Re: Deduplication of search result with custom with custom sort

Dmitry Emets Tue, 13 Oct 2020 02:41:40 -0700

I studied the Las Vegas patch and got one simple thought.
FirstPassingGroupCollector collects CollectedSearchGroup inside itself.
CollectedSearchGroup contains docId and sortValues. This is exactly what I
need. Thanks for the help!


пн, 12 окт. 2020 г. в 17:38, Diego Ceccarelli (BLOOMBERG/ LONDON) <
[email protected]>:

> > https://issues.apache.org/jira/browse/SOLR-11831 I collaborated on Las
> Vegas patch, I don't think that patch will be merged - it modifies too many
> things in the core - we ended up reimplementing it as a standalone plugin.
> Also keep in mind that the patch makes the difference only if you are
> using Solr Cloud, while it seems that you are using lucene.
>
> Do you really need to return 1000 results to the user? is this for paging
> purposes?
>
> Do you know how frequent are the groups? if they are not too frequent and
> you are not strict on 1000, you might retrieve more let's say 2000 without
> grouping and then do the deduping after..
>
> Cheers,
> Diego
>
>
> From: [email protected] At: 10/12/20 13:02:46To:
> [email protected]
> Subject: Re: Deduplication of search result with custom with custom sort
>
> Thank you very much for helping!
>
> There isn't much I can add about my use case. I have user-generated video
> titles and hash codes by which I can understand that these are the same
> videos. Users search videos by title and I should return the top 1000
> unique videos to them.
>
> I will try to use grouping without counting groups. Otherwise I'll look
> here https://issues.apache.org/jira/browse/SOLR-11831 or here
> https://lucene.apache.org/solr/guide/8_6/collapse-and-expand-results.html
>
> Thanks again!
>
> пт, 9 окт. 2020 г. в 18:57, Jigar Shah <[email protected]>:
>
> > My learnings dealing this problem
> >
> > We faced a similar problem before, and did the following things:
> >
> > 1) Don't request totalGroupCount, and the response was fast. as computing
> > group count is an expensive task. If you can live without groupCount.
> > Although you can approximate pagination up to total count and then group
> > count will be less so when you get empty results you stop pagination.

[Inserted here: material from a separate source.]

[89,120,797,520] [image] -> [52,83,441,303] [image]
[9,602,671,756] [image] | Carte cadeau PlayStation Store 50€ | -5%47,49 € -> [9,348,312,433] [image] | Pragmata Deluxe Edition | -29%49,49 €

> > 2) Have more shards, so you can get the best out of parallel execution.
> >
> > I have seen use-cases of  60M total documents dedup doc values field,
> with
> > 4 shards.
> >
> > Query time SLA is around 5-6 seconds. Not unbearable for users.
> >
> > Let me know if you find better solution.
> >
> >
> >
> >
> >
> >
> > On Fri, Oct 9, 2020 at 11:45 AM Diego Ceccarelli (BLOOMBERG/ LONDON) <
> > [email protected]> wrote:
> >
> > > As Erick said, can you tell us a bit more about the use case?

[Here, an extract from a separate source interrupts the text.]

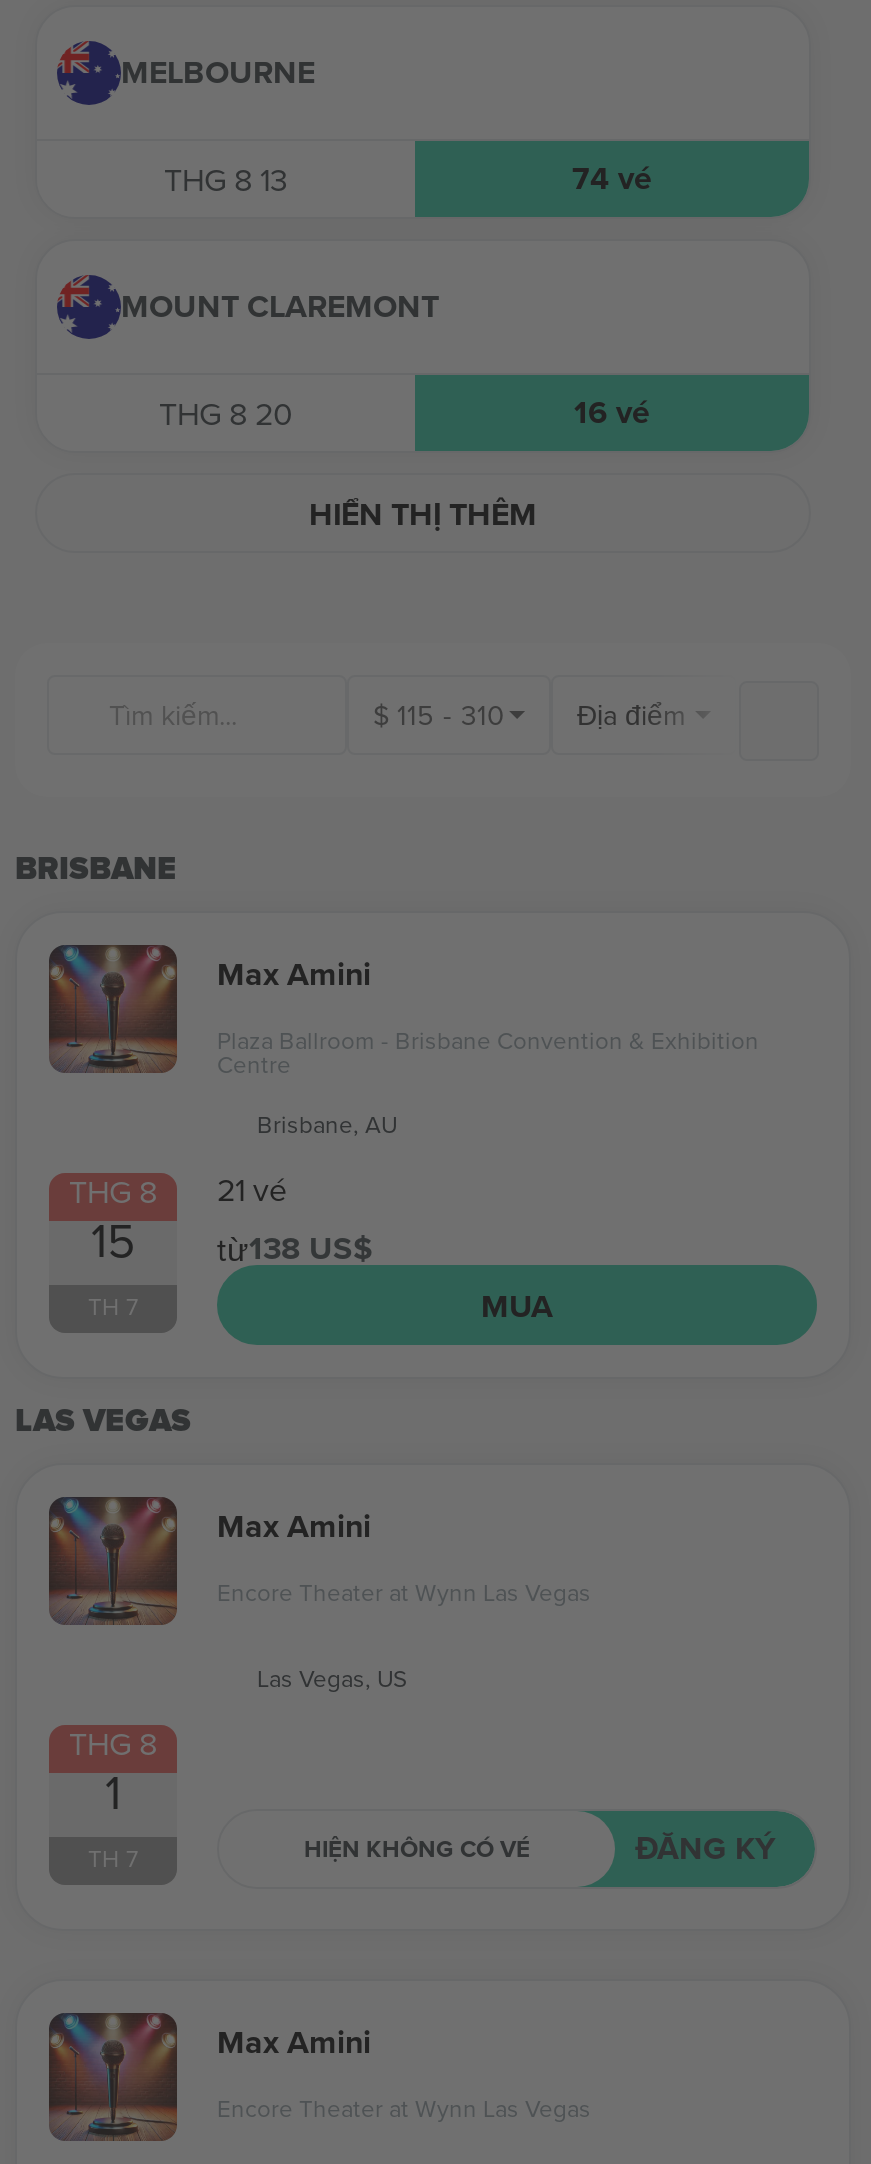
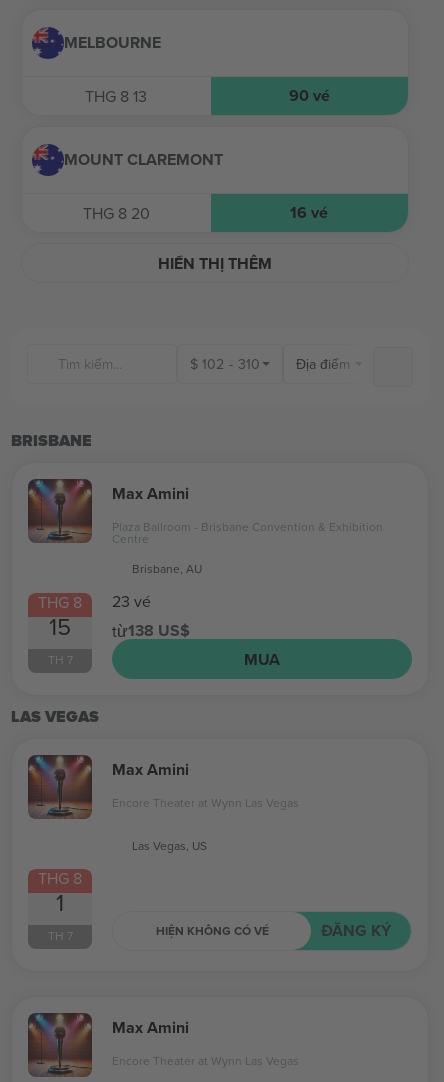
[572,155,652,201] 74 vé -> [289,84,330,107] 90 vé
[373,695,685,735] $115 - 310 Địa điểm -> [190,354,350,374] $102 - 310 Địa điểm
[217,1167,287,1211] 21 vé -> [112,590,151,612] 23 vé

> > > There might be another way to achieve the same result.
> > >
> > > What are these documents?
> > > Why do you need 1000 docs per user?
> > >
> > >
> > > From: [email protected] At: 10/09/20 14:25:02To:
> > > [email protected]
> > > Subject: Re: Deduplication of search result with custom with custom
> sort
> > >
> > > 6_500_000 is the total count of groups in the entire collection. I only
> > > return the top 1000 to users.
> > > I use Lucene where I have documents that can have the same docvalue,
> and
> > I
> > > want to deduplicate this documents by this docvalue during search.

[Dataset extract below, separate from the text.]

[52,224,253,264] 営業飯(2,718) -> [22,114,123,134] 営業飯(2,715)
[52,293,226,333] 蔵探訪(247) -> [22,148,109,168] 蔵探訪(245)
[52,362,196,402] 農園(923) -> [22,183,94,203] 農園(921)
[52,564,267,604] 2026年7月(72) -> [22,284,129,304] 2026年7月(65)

> > > Also, i sort my documents by multiple fields and because of this i
> can`t
> > > use DiversifiedTopDocsCollector that works with relevance score only.
> > >
> > > пт, 9 окт. 2020 г. в 16:02, Erick Erickson <[email protected]>:
> > >
> > > > This is going to be fairly painful. You need to keep a list 6.5M
> > > > items long, sorted.
> > > >
> > > > Before diving in there, I’d really back up and ask what the use-case
> > > > is. Returning 6.5M docs to a user is useless, so are you’re doing
> > > > some kind of analytics maybe? In which case, and again
> > > > assuming you’re using Solr, Streaming Aggregation might
> > > > be a better option.
> > > >
> > > > This really sounds like an XY problem. You’re trying to solve
> problem X
> > > > and asking how to accomplish it with Y. What I’m questioning
> > > > is whether Y (grouping) is a good approach or not. Perhaps if
> > > > you explained X there’d be a better suggestion.
> > > >
> > > > Best,
> > > > Erick
> > > >
> > > > > On Oct 9, 2020, at 8:19 AM, Dmitry Emets <[email protected]>
> wrote:
> > > > >
> > > > > I have 12_000_000 documents, 6_500_000 groups
> > > > >
> > > > > With sort: It takes around 1 sec without grouping, 2 sec with
> > grouping
> > > > and
> > > > > 12 sec with setAllGroups(true)
> > > > > Without sort: It takes around 0.2 sec without grouping, 0.6 sec
> with
> > > > > grouping and 10 sec with setAllGroups(true)
> > > > >
> > > > > Thank you, Erick, I will look into it
> > > > >
> > > > > пт, 9 окт. 2020 г. в 14:32, Erick Erickson <
> [email protected]
> > >:
> > > > >
> > > > >> At the Solr level, CollapsingQParserPlugin see:
> > > > >>
> > > >
> > >
> >
> https://lucene.apache.org/solr/guide/8_6/collapse-and-expand-results.html
> > > > >>
> > > > >> You could perhaps steal some ideas from that if you
> > > > >> need this at the Lucene level.
> > > > >>
> > > > >> Best,
> > > > >> Erick
> > > > >>
> > > > >>> On Oct 9, 2020, at 7:25 AM, Diego Ceccarelli (BLOOMBERG/ LONDON)
> <
> > > > >> [email protected]> wrote:
> > > > >>>
> > > > >>> Is the field that you are using to dedupe stored as a docvalue?
> > > > >>>
> > > > >>> From: [email protected] At: 10/09/20 12:18:04To:
> > > > >> [email protected]
> > > > >>> Subject: Deduplication of search result with custom with custom
> > sort
> > > > >>>
> > > > >>> Hi,
> > > > >>> I need to deduplicate search results by specific field and I have
> > no
> > > > idea
> > > > >>> how to implement this properly.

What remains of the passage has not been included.